Анубис ждал. И на этот раз я не собирался бежать.

Глава 4. Кусочек счастья.

Телефон разорвал тишину квартиры, как выстрел в пустой церкви. Я открыл глаза, всё ещё чувствуя холод воды, в которой тонул во сне. Часы показывали 3:17 утра — время, когда звонят только с плохими новостями.

— Пейн, — хрипло ответил я, нащупывая сигареты на прикроватной тумбочке.

— Макс, это Бейкер, — голос старого детектива звучал напряжённо. — У нас тут ситуация на Риверсайд-авеню, 42. Какой-то новый культ... Анубиса.

Я сел на кровати, сжимая телефон так, что пластик затрещал.

— Что ты сказал?

— Культ Анубиса. Египетский бог мёртвых или что-то в этом роде. Макс, такого я ещё не видел. Тебе нужно приехать. Сейчас.

Связь оборвалась, а я остался сидеть, глядя в темноту квартиры, где тени казались живыми. Анубис. Тот самый, что преследовал меня во сне, теперь вышел в реальный мир.

Я потёр лицо, пытаясь стряхнуть остатки кошмара. Сон был предвестником, тенью будущего, падающей на настоящее. Я почти слышал тиканье часов судьбы, отмеряющих время до финала.

***

Пока я собирался, натягивая чёрную рубашку и кобуру, мысли возвращались к Моне. К той части сна, что ударила больнее любой пули.

Действительно ли я предал память о семье, позволив себе чувствовать что-то к Моне? Разве любовь — это измена? Или я тоже был достоин на крошечный кусочек счастья в этом проклятом городе, забравшем у меня всё?

Мишель не вернуть. Роуз не вернуть. Они ушли туда, куда не дотягиваются даже мои кошмары. А Мона... она была живой, тёплой, настоящей. Она понимала мою боль, потому что несла такую же.

Но теперь и её нет. Как и всех, кто имел несчастье подойти слишком близко к эпицентру катастрофы по имени Макс Пейн.

***

В ванной я включил холодную воду, подставив лицо под ледяную струю. Она смыла остатки сна, но не чувство неизбежности, прилипшее к коже, как пороховой дым.

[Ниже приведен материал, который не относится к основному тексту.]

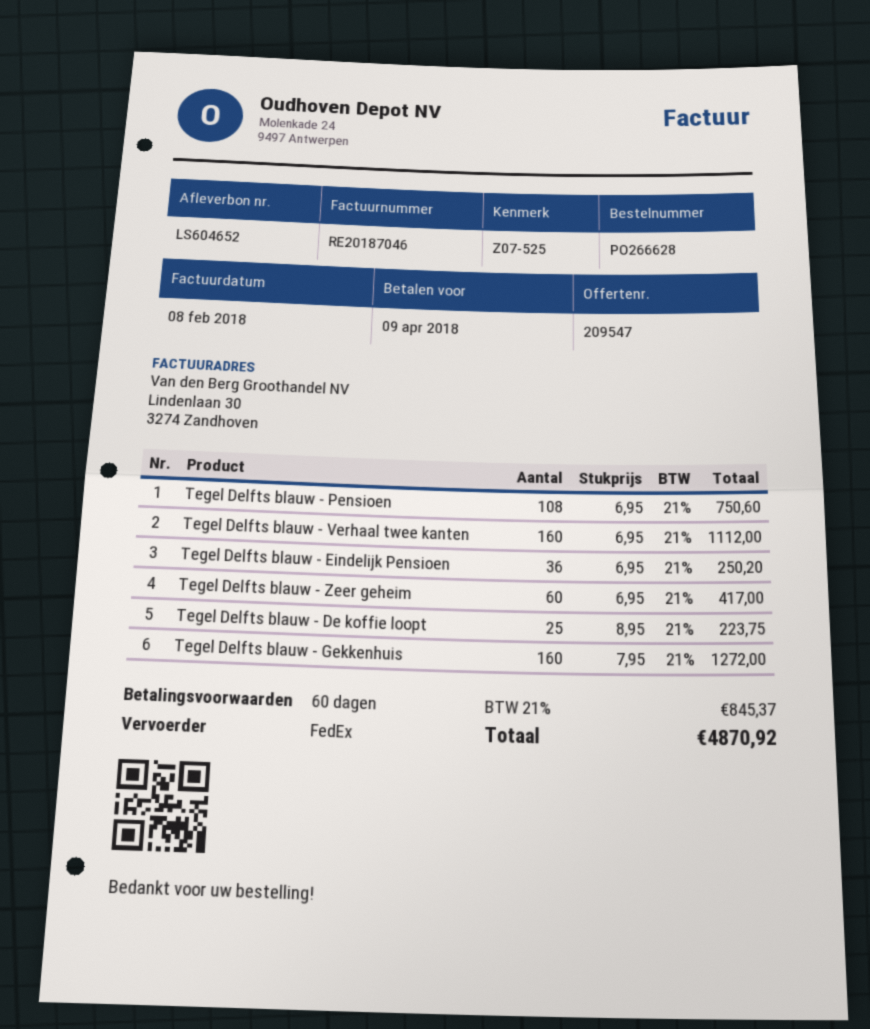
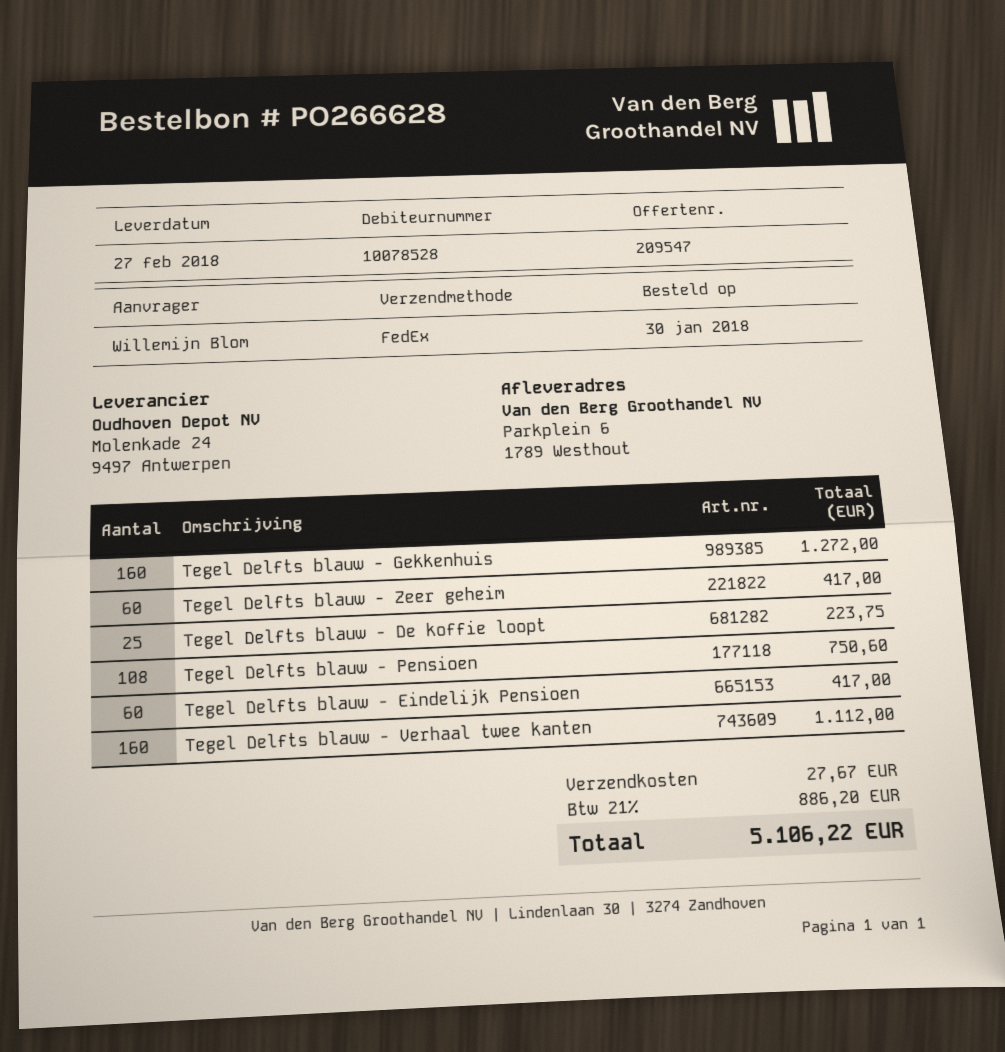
Tegel Delfts blauw - Eindelijk Pensioen: 36 for 250.20 -> 60 for 417.00
shipping: none -> 27.67
tax: 21% = 845.37 -> 21% = 886.20
total: 4870.92 -> 5106.22

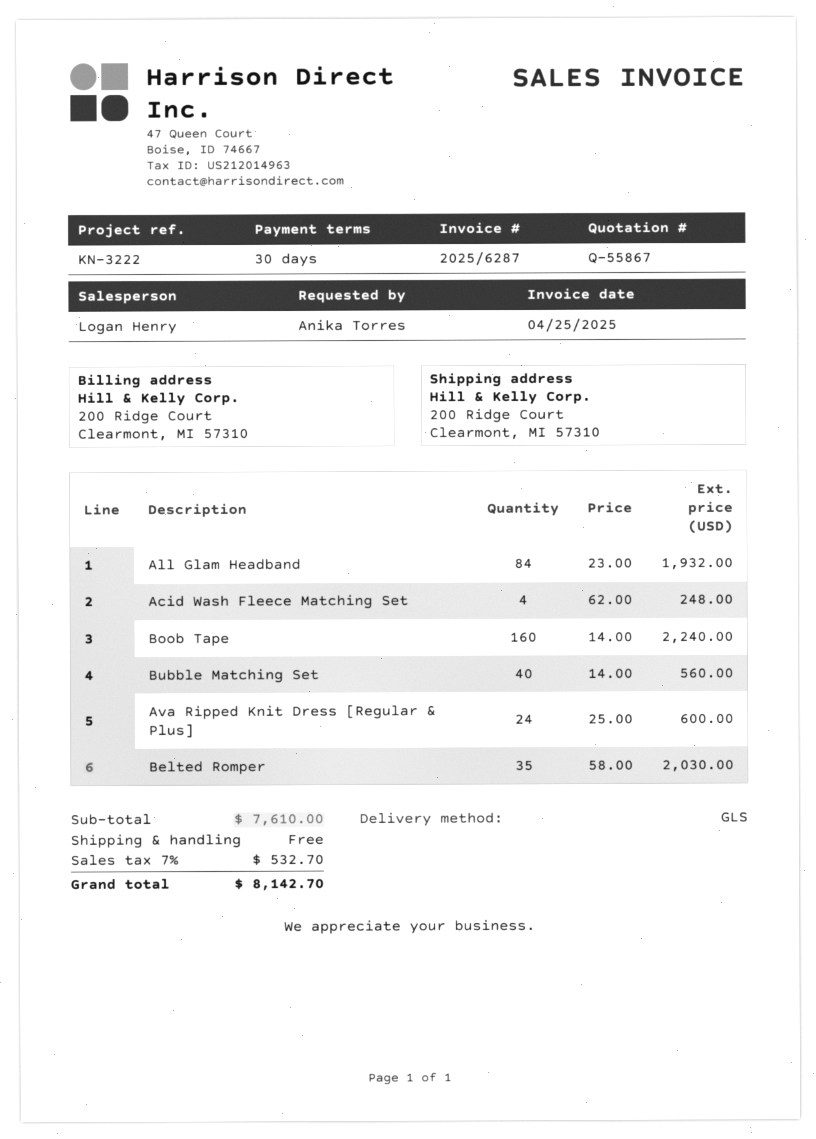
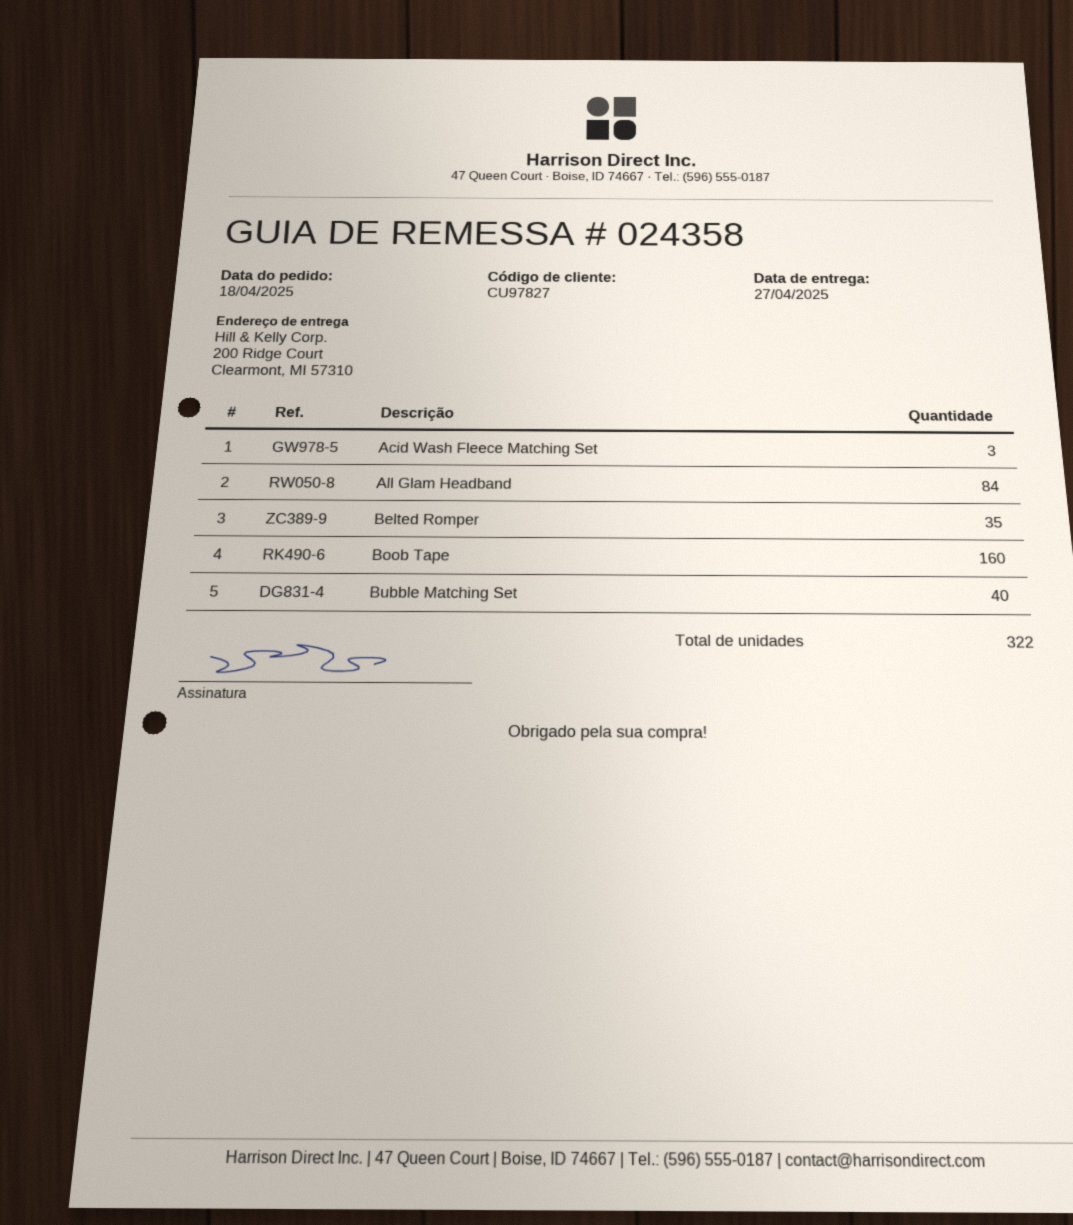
Acid Wash Fleece Matching Set: 4 -> 3
Ava Ripped Knit Dress [Regular & Plus]: 24 -> none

Я посмотрел на своё отражение в зеркале — осунувшееся лицо с тенями под глазами, щетина, которая скоро превратится в бороду, если я не возьмусь за бритву. Волосы давно не стриженные, спутанные после беспокойного сна.

Может, побриться наголо и уехать в Бразилию? Начать новую жизнь где-нибудь на пляже Копакабана, где самая большая опасность — обгореть на солнце? Где нет мертвецов, встающих из могил, и древних богов, преследующих в кошмарах?

Я хорошенько умыл лицо ещё раз, вода стекала по подбородку, капая в раковину, как слёзы, которых у меня давно не осталось.

— Нет, — сказал я своему отражению. — Такое даже в страшном сне не приснится. Я слишком люблю свой мрачный город и освежающий дождь.

Этот дождь напоминал мне о слезах, которые я проливал на могилах родных. Когда он барабанил по плечам, я чувствовал с ними единение, словно стоял на границе между мирами.

— Возможно, это дело будет тем самым, — продолжил я разговор с зеркалом, — когда я почувствую последнюю боль.

Я развернулся, чтобы уйти, но краем глаза заметил что-то в отражении. Тёмный силуэт с головой шакала, стоящий за моей спиной. Анубис, наблюдающий, ожидающий.

Резко обернувшись, я нашёл за собой только пустоту ванной комнаты. Никаких древних божеств, только капающий кран и запотевшее зеркало.

— Нет, показалось, — пробормотал я, хватаясь за дверной косяк. — Слишком много обезболивающих.

Но, закрывая дверь ванной, я не мог отделаться от ощущения, что кто-то смотрит мне вслед из глубины зеркала. Кто-то, чьи глаза видели рождение и смерть цивилизаций, кто-то, для кого моя жизнь — лишь мгновение в бесконечном потоке времени.

И что самое странное — я больше не боялся этого взгляда. Скорее, ждал его, как старого знакомого, с которым давно пора завершить незаконченный разговор.